### Stored data:
※ ※ ※

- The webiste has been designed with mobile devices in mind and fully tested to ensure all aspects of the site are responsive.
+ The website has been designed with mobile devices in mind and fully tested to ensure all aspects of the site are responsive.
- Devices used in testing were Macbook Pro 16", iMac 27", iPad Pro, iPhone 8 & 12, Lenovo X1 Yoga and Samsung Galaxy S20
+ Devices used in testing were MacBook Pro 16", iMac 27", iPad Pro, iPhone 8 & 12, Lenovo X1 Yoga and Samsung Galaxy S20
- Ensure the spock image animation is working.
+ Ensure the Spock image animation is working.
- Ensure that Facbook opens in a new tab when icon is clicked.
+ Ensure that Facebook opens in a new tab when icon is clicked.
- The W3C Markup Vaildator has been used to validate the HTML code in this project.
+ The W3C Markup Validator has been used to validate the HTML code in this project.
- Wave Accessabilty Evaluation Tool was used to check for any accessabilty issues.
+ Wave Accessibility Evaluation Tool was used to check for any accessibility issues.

※ ※ ※

### Exercise brief:
A complete, exact copy of the material above is the expected answer.

### Task result:
- The webiste has been designed with mobile devices in mind and fully tested to ensure all aspects of the site are responsive.
+ The website has been designed with mobile devices in mind and fully tested to ensure all aspects of the site are responsive.
- Devices used in testing were Macbook Pro 16", iMac 27", iPad Pro, iPhone 8 & 12, Lenovo X1 Yoga and Samsung Galaxy S20
+ Devices used in testing were MacBook Pro 16", iMac 27", iPad Pro, iPhone 8 & 12, Lenovo X1 Yoga and Samsung Galaxy S20
- Ensure the spock image animation is working.
+ Ensure the Spock image animation is working.
- Ensure that Facbook opens in a new tab when icon is clicked.
+ Ensure that Facebook opens in a new tab when icon is clicked.
- The W3C Markup Vaildator has been used to validate the HTML code in this project.
+ The W3C Markup Validator has been used to validate the HTML code in this project.
- Wave Accessabilty Evaluation Tool was used to check for any accessabilty issues.
+ Wave Accessibility Evaluation Tool was used to check for any accessibility issues.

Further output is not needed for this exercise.